▸ Records contained in a dataset:
▬▬▬

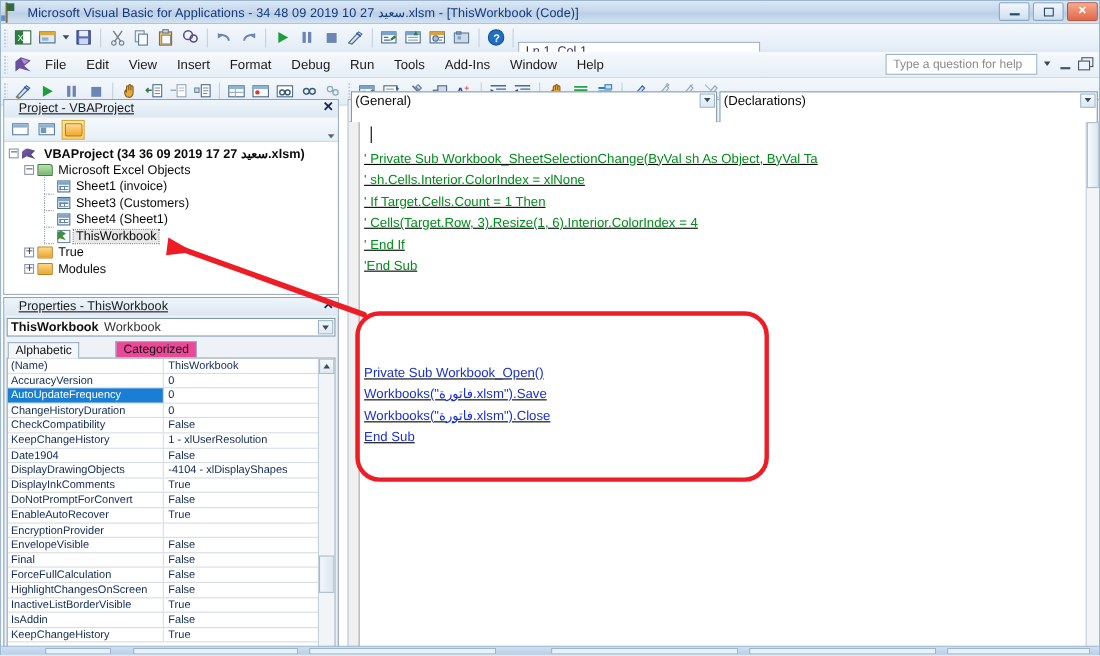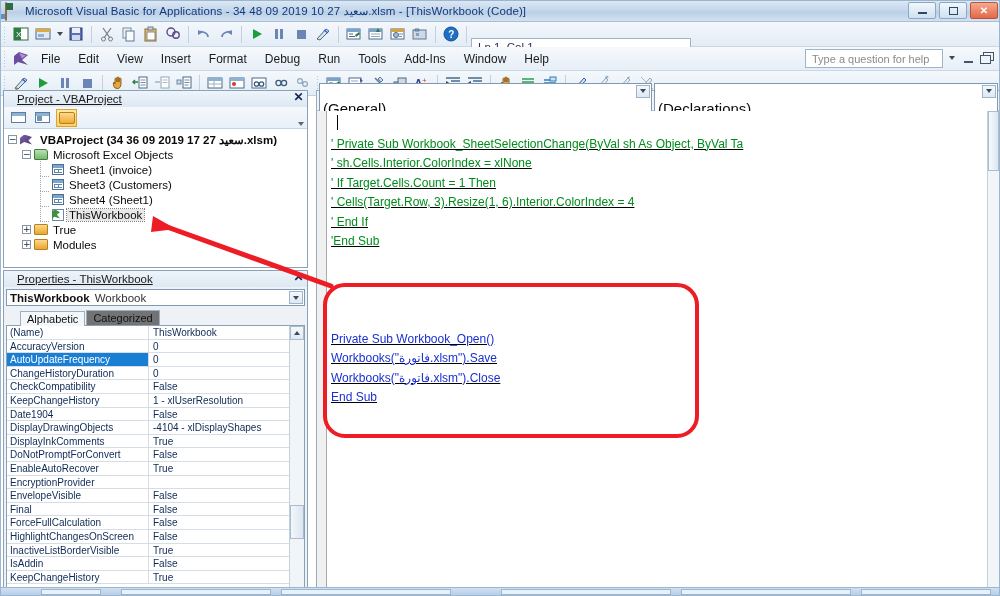--- a/index.html
+++ b/index.html
@@ -227,26 +227,27 @@
     font-size: 11.5px; padding-left: 3px; position: relative;
   }
   #props-combo .cname { font-weight: bold; color: #111; }
   #props-combo .ctype { color: #333; margin-left: 5px; }
   .combo-btn {
     position: absolute; right: 1px; top: 1px; width: 14px; height: 13px;
     background: linear-gradient(180deg,#f4f8fc,#dce8f3); border: 1px solid #9db4c9;
     display: flex; align-items: center; justify-content: center;
   }
   .tabs {
-    height: 17px; display: flex; align-items: flex-end; padding-left: 16px;
+    height: 17px; display: flex; align-items: flex-end; padding-left: 3px;
     margin-top: 1px;
+    gap: 32px;
   }
   .tab {
     font-size: 11px; padding: 1px 6px 1px 6px; border: 1px solid #9bb0c4;
-    border-bottom: none; background: #737373; margin-right: 1px; color:#111;
+    border-bottom: none; background: #ec4899; margin-right: 1px; color:#111;
   }
   .tab.active { background: #f4f7fa; position: relative; top: 1px; }
   #prop-grid-wrap {
     flex: 1; margin: 0 2px 2px 2px; border: 1px solid #8ba1b6; background: #fff;
     display: flex; overflow: hidden;
   }
   #prop-grid { flex: 1; overflow: hidden; }
   .prow {
     display: flex; height: 13.6px; border-bottom: 1px solid #d6dde4;
     font-size: 10px; line-height: 13px;
@@ -278,21 +279,21 @@
     background: #ffffff; border: 1px solid #9aabbc;
     display: flex; flex-direction: column;
   }
   #code-dropdowns {
     height: 20px; display: flex; align-items: center; gap: 2px;
     background: #f0f4f8; padding: 1px 1px 2px 2px;
     border-bottom: 1px solid #b9c8d6;
   }
   .cdrop {
     height: 35px; background: #ffffff; border: 1px solid #7f99b0;
-    font-size: 15px; color: #0a0a0a; display: flex; align-items: flex-end;
+    font-size: 12px; color: #0a0a0a; display: flex; align-items: flex-start;
     padding-left: 3px; position: relative;
   }
   #cdrop-proc { flex: 1; }
   #code-body {
     flex: 1; position: relative; background: #ffffff; overflow: hidden;
     display: flex;
   }
   #margin-strip {
     width: 10px; background: #f0f0f0; border-right: 1px solid #a9a9a9; flex: 0 0 auto;
   }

▬▬▬

▸ The problem: Going through the entries, return every line holding the word "height".

▸ Solution to the exercise:
     position: absolute; right: 1px; top: 1px; width: 14px; height: 13px;
-    height: 17px; display: flex; align-items: flex-end; padding-left: 16px;
+    height: 17px; display: flex; align-items: flex-end; padding-left: 3px;
     display: flex; height: 13.6px; border-bottom: 1px solid #d6dde4;
     font-size: 10px; line-height: 13px;
     height: 20px; display: flex; align-items: center; gap: 2px;
     height: 35px; background: #ffffff; border: 1px solid #7f99b0;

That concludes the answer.